Unless some major organ failed first, the striker would eventually fall into a coma. At this point, next of kin could give permission for forced feeding. The Catholic Church, as an institution, was never supportive of the IRA or the nationalist movement in general. It didn’t say a mumblin’ word to Prime Minister Thatcher, but concentrated on brainwashing and harassing the families, who already had more than enough grief. Pope John Paul II sent a monsignor to try and talk Bobby Sands into quitting. Relatives were urged to undermine the strikers’ resolve, to either persuade their ungodly son or brother to give up the struggle, or to wait until the prisoner was unconscious, and then break their promises of non-intervention.

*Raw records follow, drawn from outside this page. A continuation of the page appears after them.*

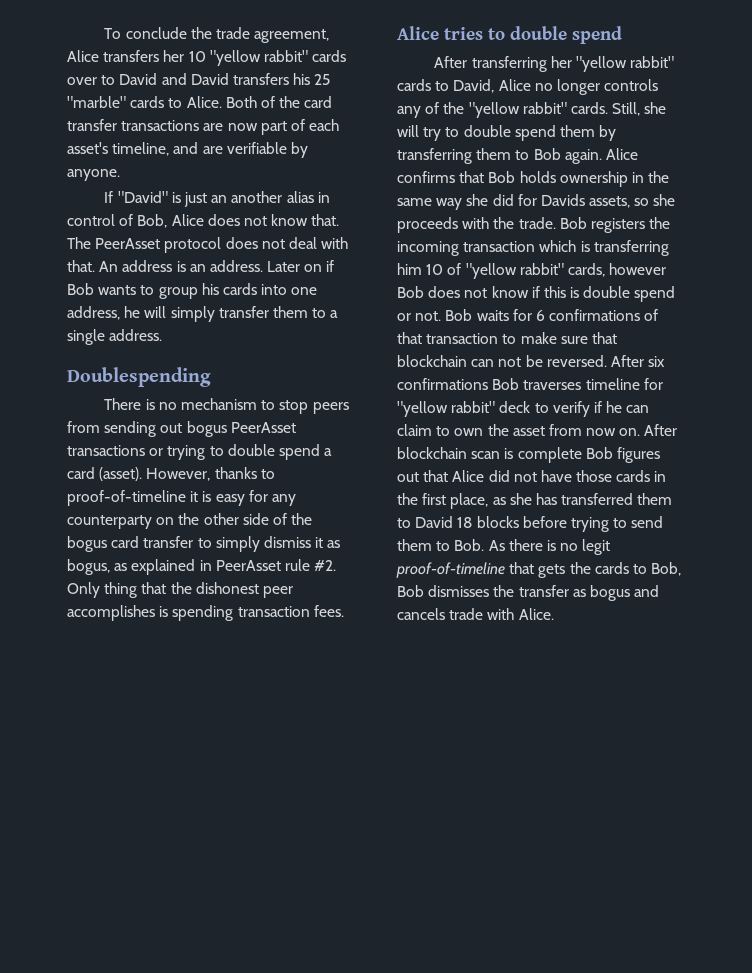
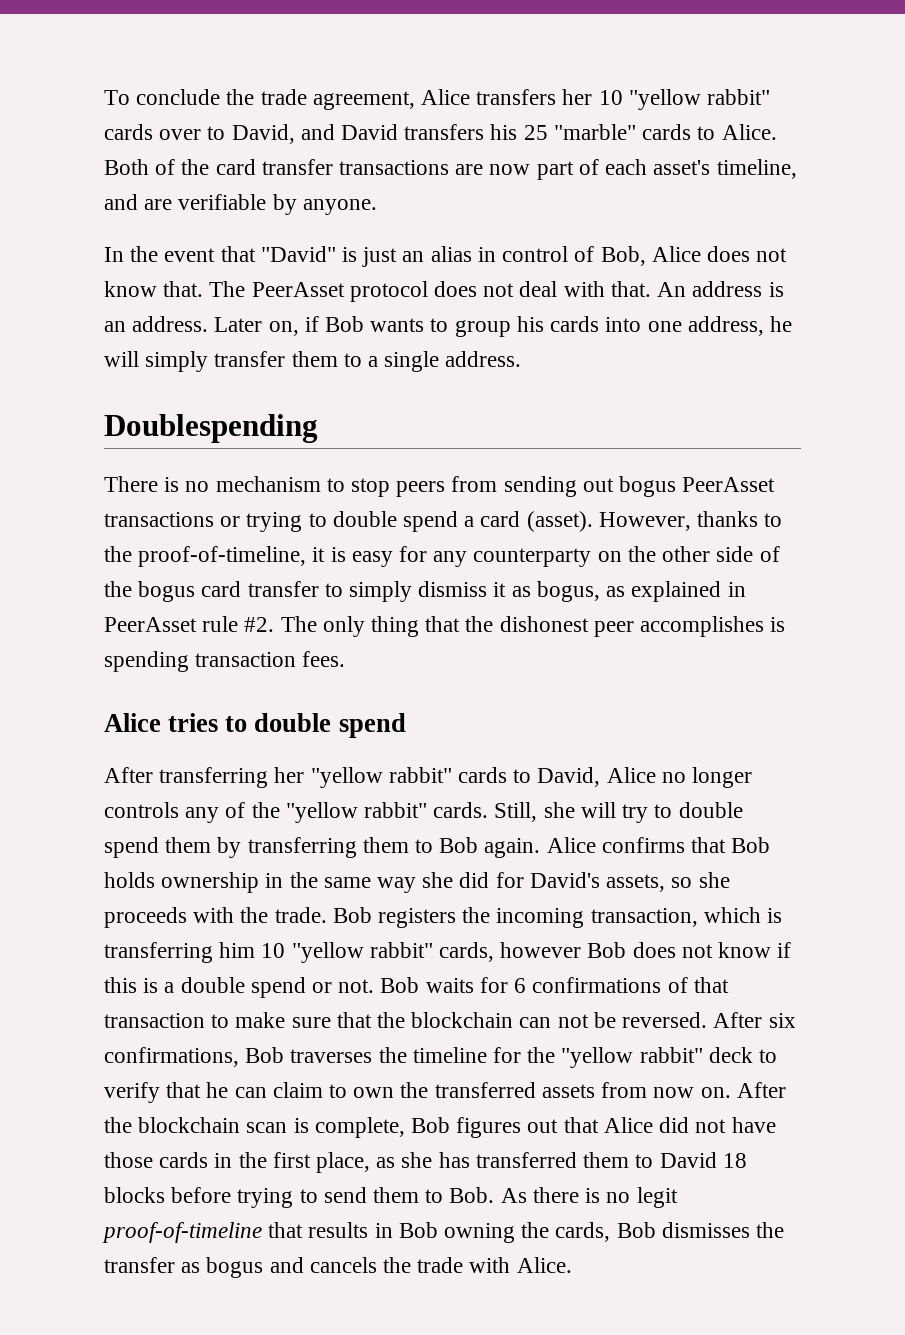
- To conclude the trade agreement, Alice transfers her 10 "yellow rabbit" cards over to David and David transfers his 25 "marble" cards to Alice.
+ To conclude the trade agreement, Alice transfers her 10 "yellow rabbit" cards over to David, and David transfers his 25 "marble" cards to Alice.
- If "David" is just an another alias in control of Bob, Alice does not know that.
+ In the event that "David" is just an alias in control of Bob, Alice does not know that.
- Later on if Bob wants to group his cards into one address, he will simply transfer them to a single address.
+ Later on, if Bob wants to group his cards into one address, he will simply transfer them to a single address.
- However, thanks to proof-of-timeline it is easy for any counterparty on the other side of the bogus card transfer to simply dismiss it as bogus, as explained in PeerAsset rule #2.
+ However, thanks to the proof-of-timeline, it is easy for any counterparty on the other side of the bogus card transfer to simply dismiss it as bogus, as explained in PeerAsset rule #2.
- Only thing that the dishonest peer accomplishes is spending transaction fees.
+ The only thing that the dishonest peer accomplishes is spending transaction fees.
- Alice confirms that Bob holds ownership in the same way she did for Davids assets, so she proceeds with the trade.
+ Alice confirms that Bob holds ownership in the same way she did for David's assets, so she proceeds with the trade.
- Bob registers the incoming transaction which is transferring him 10 of "yellow rabbit" cards, however Bob does not know if this is double spend or not.
+ Bob registers the incoming transaction, which is transferring him 10 "yellow rabbit" cards, however Bob does not know if this is a double spend or not.
- Bob waits for 6 confirmations of that transaction to make sure that blockchain can not be reversed.
+ Bob waits for 6 confirmations of that transaction to make sure that the blockchain can not be reversed.
- After six confirmations Bob traverses timeline for "yellow rabbit" deck to verify if he can claim to own the asset from now on.
+ After six confirmations, Bob traverses the timeline for the "yellow rabbit" deck to verify that he can claim to own the transferred assets from now on.
- After blockchain scan is complete Bob figures out that Alice did not have those cards in the first place, as she has transferred them to David 18 blocks before trying to send them to Bob. As there is no legit proof-of-timeline that gets the cards to Bob, Bob dismisses the transfer as bogus and cancels trade with Alice.
+ After the blockchain scan is complete, Bob figures out that Alice did not have those cards in the first place, as she has transferred them to David 18 blocks before trying to send them to Bob. As there is no legit proof-of-timeline that results in Bob owning the cards, Bob dismisses the transfer as bogus and cancels the trade with Alice.

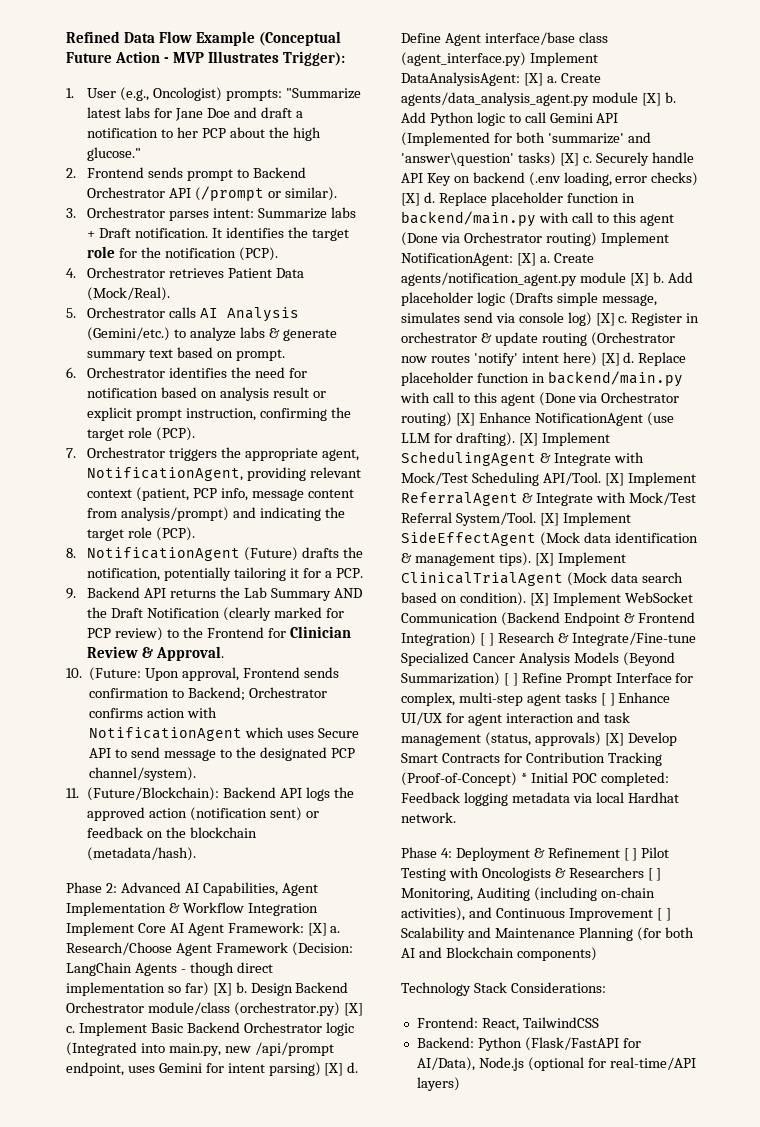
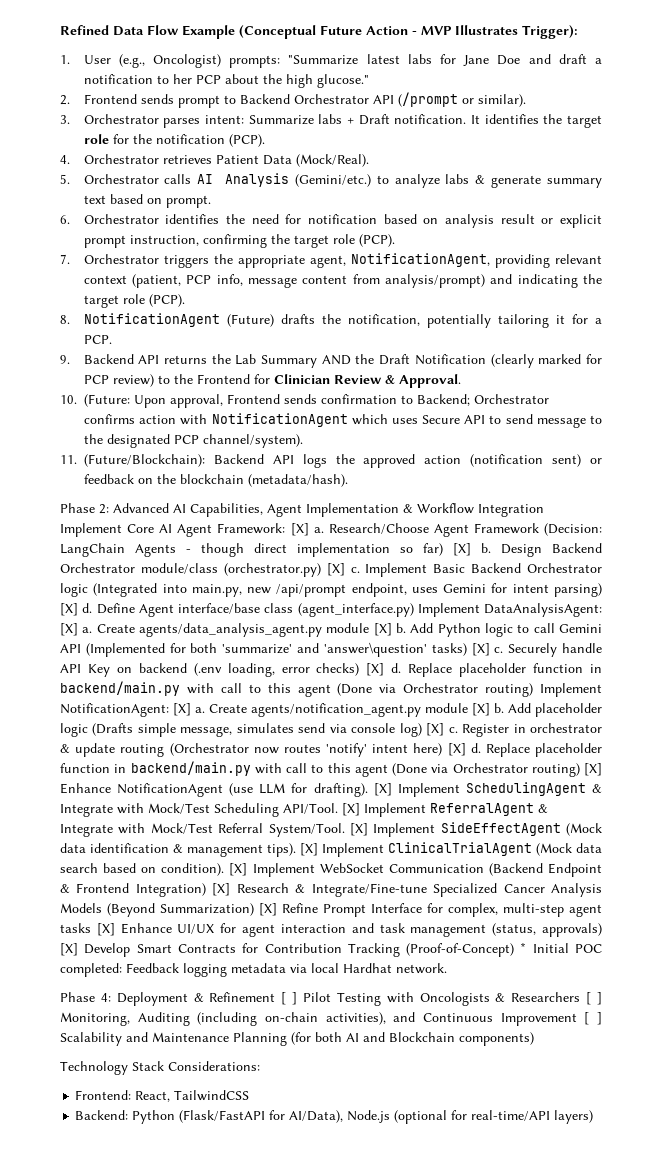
- [X] Implement WebSocket Communication (Backend Endpoint & Frontend Integration) [ ] Research & Integrate/Fine-tune Specialized Cancer Analysis Models (Beyond Summarization) [ ] Refine Prompt Interface for complex, multi-step agent tasks [ ] Enhance UI/UX for agent interaction and task management (status, approvals) [X] Develop Smart Contracts for Contribution Tracking (Proof-of-Concept) * Initial POC completed: Feedback logging metadata via local Hardhat network.
+ [X] Implement WebSocket Communication (Backend Endpoint & Frontend Integration) [X] Research & Integrate/Fine-tune Specialized Cancer Analysis Models (Beyond Summarization) [X] Refine Prompt Interface for complex, multi-step agent tasks [X] Enhance UI/UX for agent interaction and task management (status, approvals) [X] Develop Smart Contracts for Contribution Tracking (Proof-of-Concept) * Initial POC completed: Feedback logging metadata via local Hardhat network.

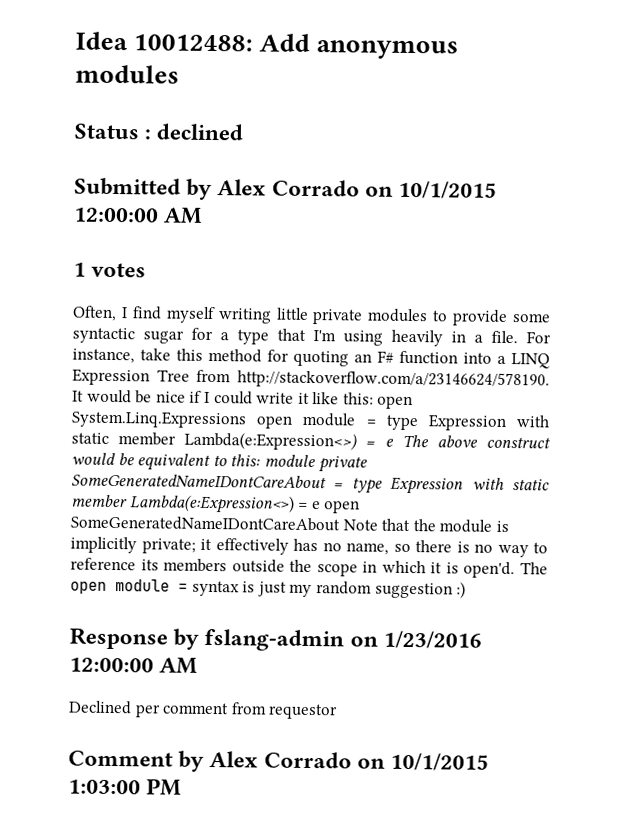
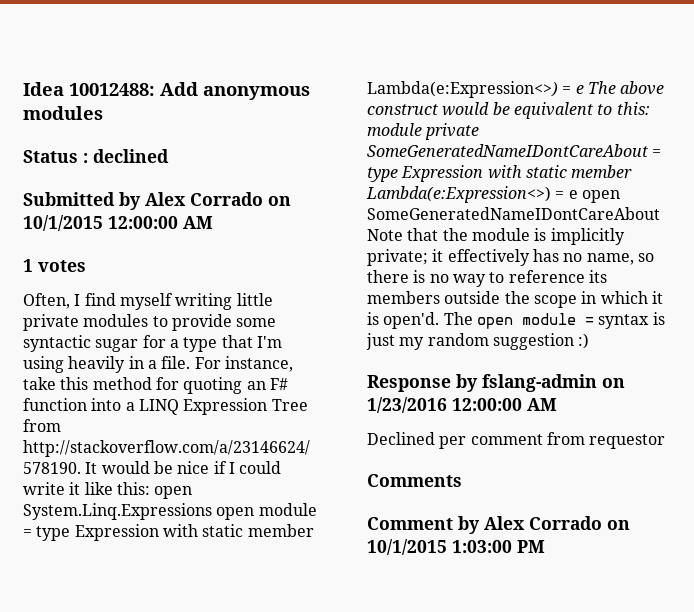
+ Comments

Suicides have been called the aristocrats of death, but not by the Pope. As soon as Bobby Sands died, the bishops of Ireland issued a press release to remind everyone that “suicide is a great evil,” though they were gracious enough to add that a political hunger strikes might not lead to eternal damnation. All the Long Kesh dead were given church funerals. At least one priest, Father Salvatore Riccardi, found them a loophole, going public with the theory that a hunger strike isn’t really suicide, because its purpose is not to die but to win rights; because although the possibility of death is accepted, it’s not inevitable. If, for instance, the government decided to capitulate, then death would not result.

*Not bloody likely*

Still, in their hearts the hunger strikers knew the government would not give in, and the game would play itself out to the bitter end. They really, truly believed in the Irish people’s right to liberty, and saw the hunger strike as a principled solution, the only one available. They were in a no-choice situation. “We here are helpless. All we have to give is our lives,” Michael Devine wrote.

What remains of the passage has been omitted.